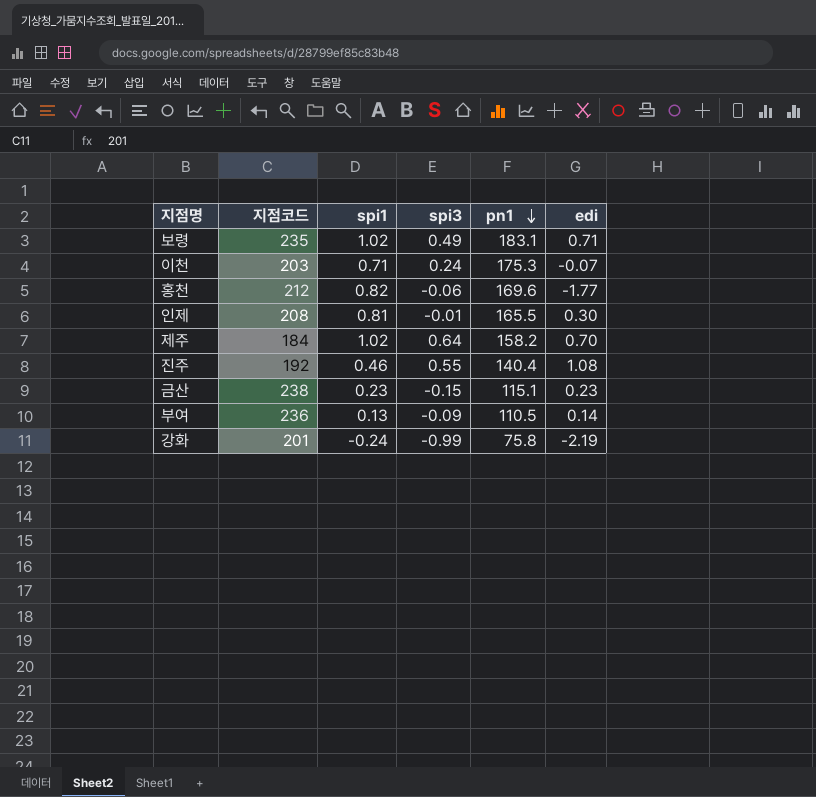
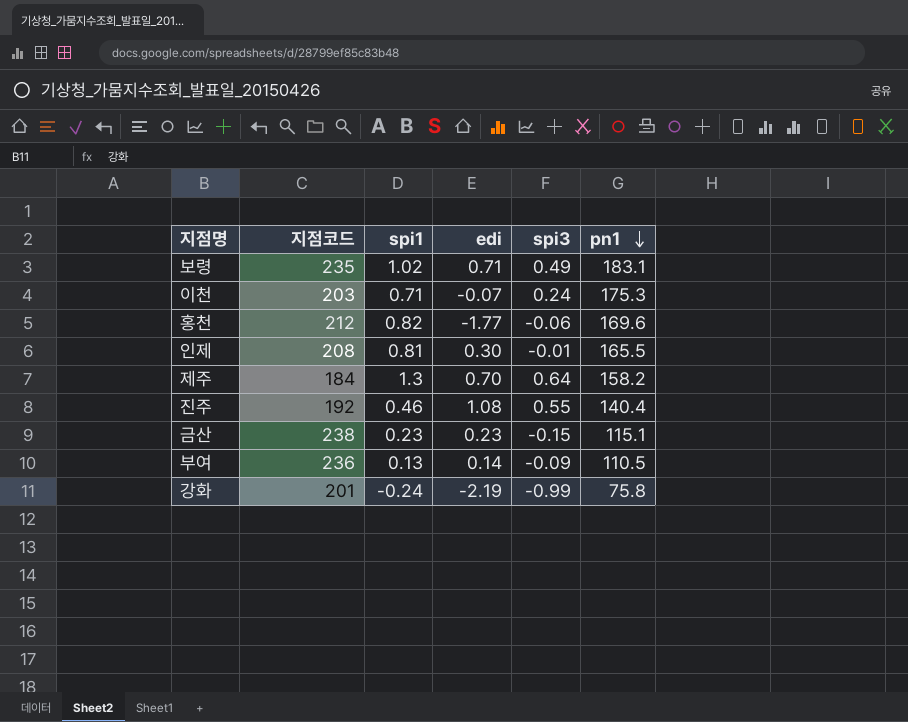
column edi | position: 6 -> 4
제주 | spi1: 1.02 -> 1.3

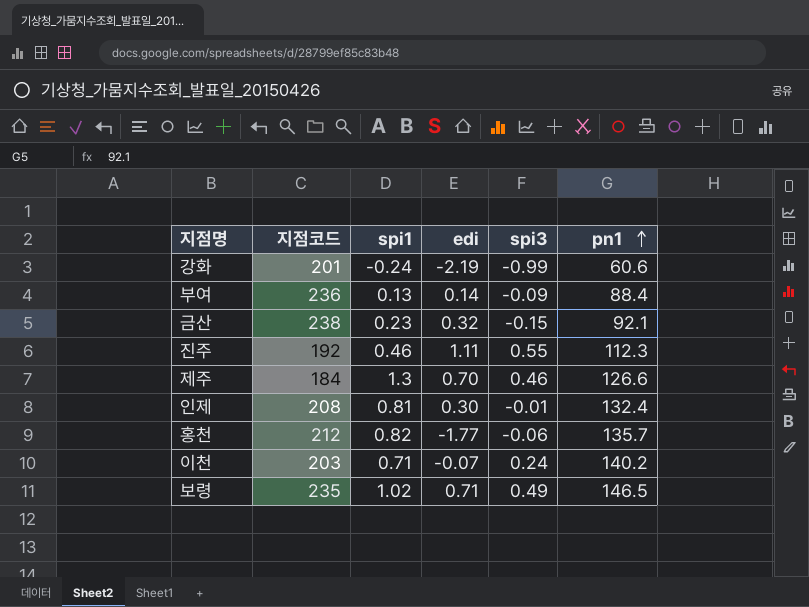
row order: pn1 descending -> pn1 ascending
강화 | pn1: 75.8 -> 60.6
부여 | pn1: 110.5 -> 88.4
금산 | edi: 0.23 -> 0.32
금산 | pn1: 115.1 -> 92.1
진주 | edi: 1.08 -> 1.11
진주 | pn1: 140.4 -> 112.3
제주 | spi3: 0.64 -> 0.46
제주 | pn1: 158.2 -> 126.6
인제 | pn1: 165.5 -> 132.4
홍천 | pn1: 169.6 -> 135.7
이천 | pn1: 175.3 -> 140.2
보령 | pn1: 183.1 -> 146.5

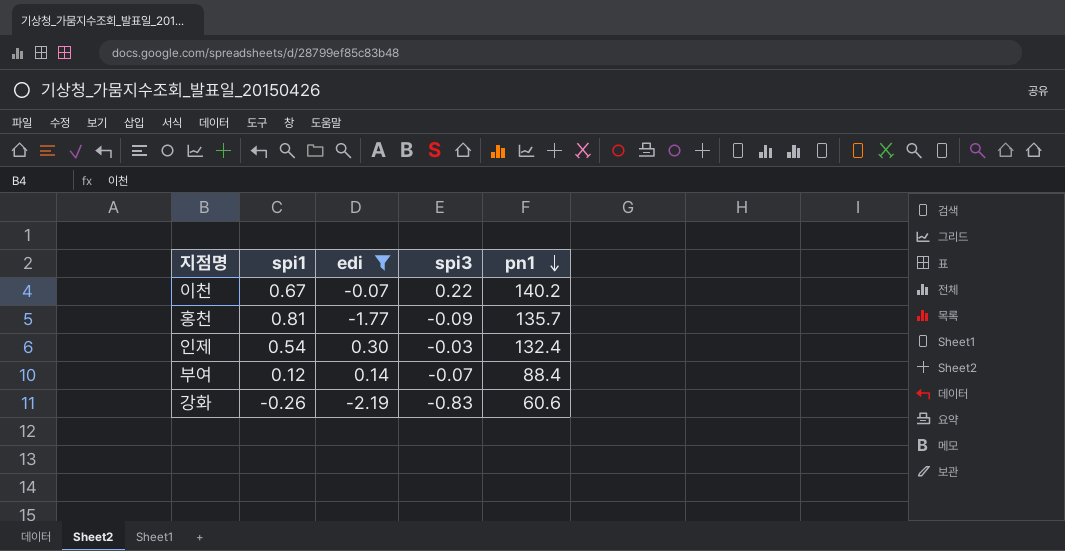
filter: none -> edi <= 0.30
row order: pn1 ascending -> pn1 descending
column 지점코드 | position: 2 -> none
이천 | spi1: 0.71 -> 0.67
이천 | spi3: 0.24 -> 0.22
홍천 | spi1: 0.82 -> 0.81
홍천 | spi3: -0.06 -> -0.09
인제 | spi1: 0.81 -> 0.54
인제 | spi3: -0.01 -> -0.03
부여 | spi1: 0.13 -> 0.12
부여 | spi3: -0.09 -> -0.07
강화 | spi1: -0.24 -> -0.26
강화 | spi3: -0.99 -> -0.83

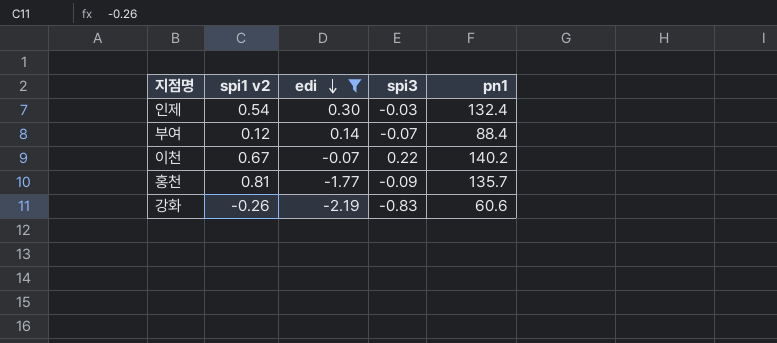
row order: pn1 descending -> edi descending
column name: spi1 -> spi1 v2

_____

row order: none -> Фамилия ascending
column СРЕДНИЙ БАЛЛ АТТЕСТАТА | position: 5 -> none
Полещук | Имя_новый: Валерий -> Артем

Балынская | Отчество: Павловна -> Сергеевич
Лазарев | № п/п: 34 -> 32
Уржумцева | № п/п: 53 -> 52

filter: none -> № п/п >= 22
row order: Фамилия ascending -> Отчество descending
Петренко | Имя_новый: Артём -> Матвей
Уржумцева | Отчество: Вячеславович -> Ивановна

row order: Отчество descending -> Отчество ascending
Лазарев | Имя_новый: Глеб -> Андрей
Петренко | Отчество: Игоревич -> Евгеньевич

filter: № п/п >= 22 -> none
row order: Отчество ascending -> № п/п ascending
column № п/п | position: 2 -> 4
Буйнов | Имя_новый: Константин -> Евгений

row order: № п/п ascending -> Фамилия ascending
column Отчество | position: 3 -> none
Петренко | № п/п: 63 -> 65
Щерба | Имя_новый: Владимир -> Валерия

_____

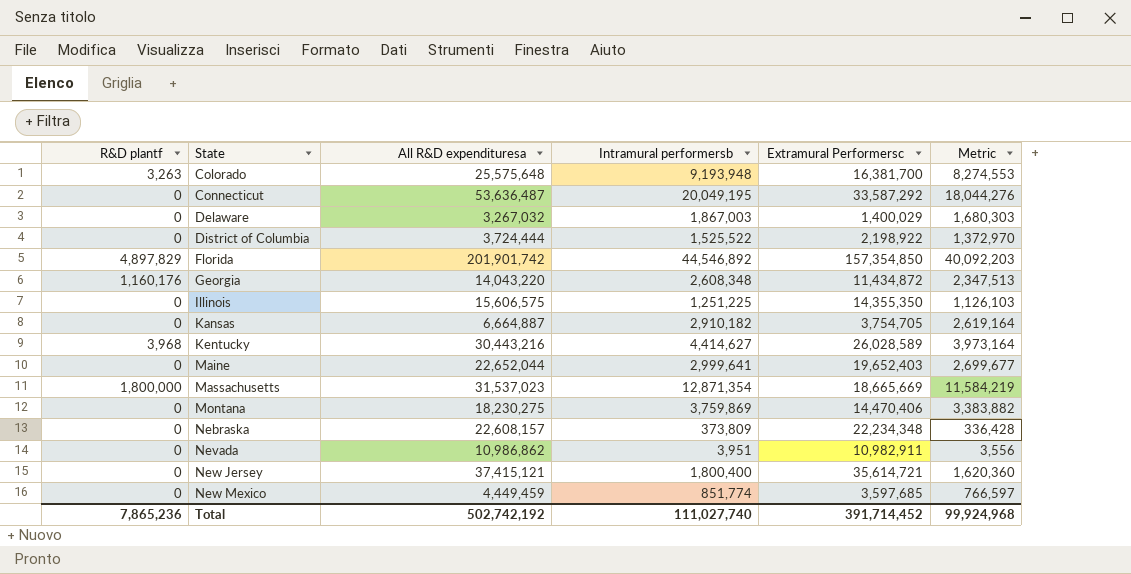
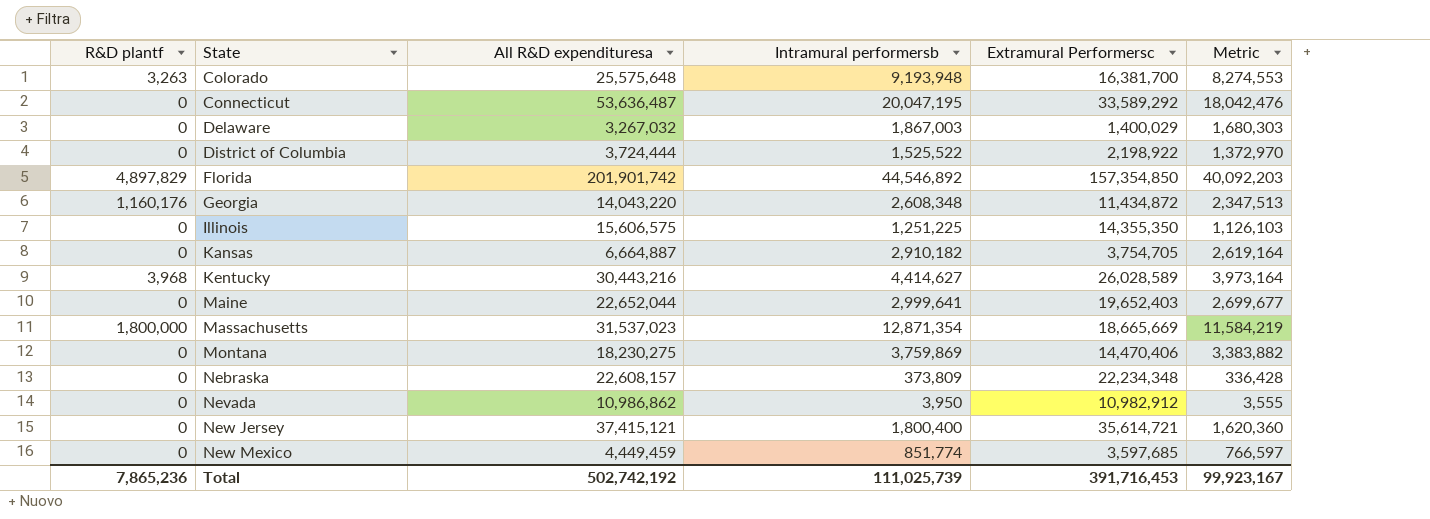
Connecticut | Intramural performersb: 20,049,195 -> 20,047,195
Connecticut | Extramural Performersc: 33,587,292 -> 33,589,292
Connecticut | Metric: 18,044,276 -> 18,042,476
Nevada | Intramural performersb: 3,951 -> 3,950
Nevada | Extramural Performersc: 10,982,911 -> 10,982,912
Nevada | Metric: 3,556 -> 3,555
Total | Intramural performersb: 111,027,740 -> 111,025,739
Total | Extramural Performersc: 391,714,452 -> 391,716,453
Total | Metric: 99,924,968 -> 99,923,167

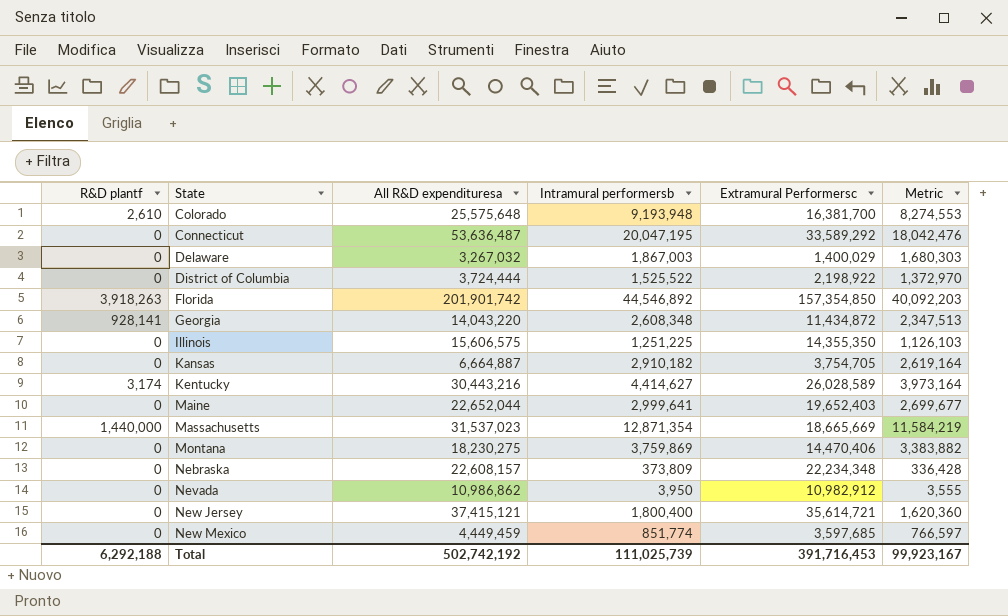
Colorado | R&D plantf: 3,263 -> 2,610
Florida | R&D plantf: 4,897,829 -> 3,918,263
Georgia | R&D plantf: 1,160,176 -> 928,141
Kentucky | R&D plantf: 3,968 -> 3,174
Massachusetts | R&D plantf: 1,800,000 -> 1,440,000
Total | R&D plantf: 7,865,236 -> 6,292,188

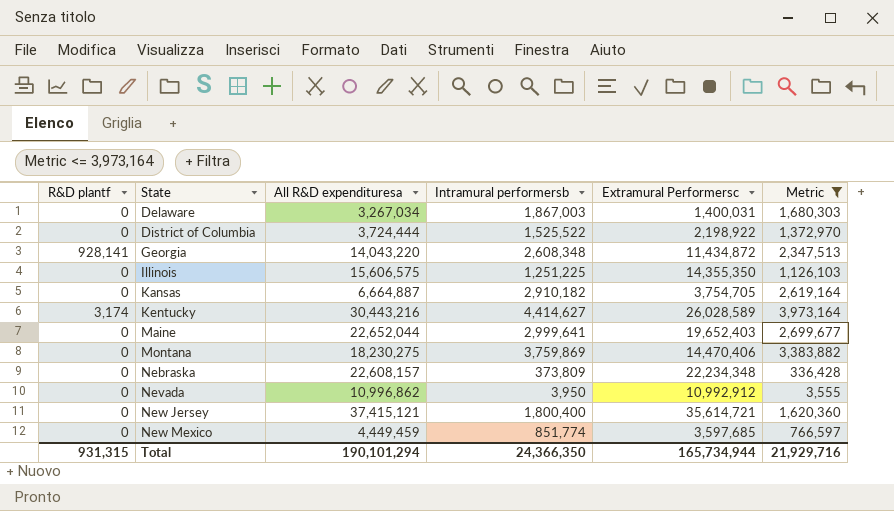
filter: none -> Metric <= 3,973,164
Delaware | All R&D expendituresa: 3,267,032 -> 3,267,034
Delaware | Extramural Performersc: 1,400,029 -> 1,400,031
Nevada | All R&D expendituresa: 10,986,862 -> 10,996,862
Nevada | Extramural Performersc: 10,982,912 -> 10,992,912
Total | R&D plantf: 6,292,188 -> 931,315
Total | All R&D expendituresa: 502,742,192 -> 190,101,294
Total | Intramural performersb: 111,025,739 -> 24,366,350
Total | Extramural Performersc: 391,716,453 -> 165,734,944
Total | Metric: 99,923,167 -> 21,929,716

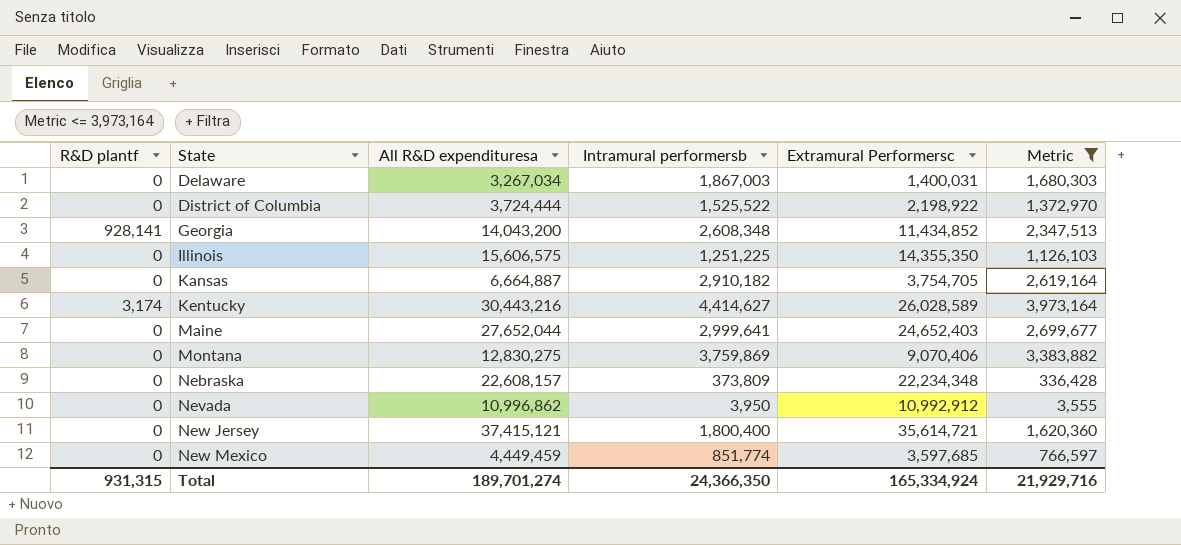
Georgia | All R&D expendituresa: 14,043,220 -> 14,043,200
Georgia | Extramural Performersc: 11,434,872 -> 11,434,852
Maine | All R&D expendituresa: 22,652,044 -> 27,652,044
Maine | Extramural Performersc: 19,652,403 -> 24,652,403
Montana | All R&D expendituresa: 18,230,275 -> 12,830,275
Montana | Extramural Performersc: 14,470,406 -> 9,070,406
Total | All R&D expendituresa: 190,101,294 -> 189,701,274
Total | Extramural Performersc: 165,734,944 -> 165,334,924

_____

Set the pictures aside and reproduce exactly the lines above, from the line holding "부여 | pn1: 110.5 -> 88.4" through the line holding "column name: spi1 -> spi1 v2", both included, with nothing else.

부여 | pn1: 110.5 -> 88.4
금산 | edi: 0.23 -> 0.32
금산 | pn1: 115.1 -> 92.1
진주 | edi: 1.08 -> 1.11
진주 | pn1: 140.4 -> 112.3
제주 | spi3: 0.64 -> 0.46
제주 | pn1: 158.2 -> 126.6
인제 | pn1: 165.5 -> 132.4
홍천 | pn1: 169.6 -> 135.7
이천 | pn1: 175.3 -> 140.2
보령 | pn1: 183.1 -> 146.5

filter: none -> edi <= 0.30
row order: pn1 ascending -> pn1 descending
column 지점코드 | position: 2 -> none
이천 | spi1: 0.71 -> 0.67
이천 | spi3: 0.24 -> 0.22
홍천 | spi1: 0.82 -> 0.81
홍천 | spi3: -0.06 -> -0.09
인제 | spi1: 0.81 -> 0.54
인제 | spi3: -0.01 -> -0.03
부여 | spi1: 0.13 -> 0.12
부여 | spi3: -0.09 -> -0.07
강화 | spi1: -0.24 -> -0.26
강화 | spi3: -0.99 -> -0.83

row order: pn1 descending -> edi descending
column name: spi1 -> spi1 v2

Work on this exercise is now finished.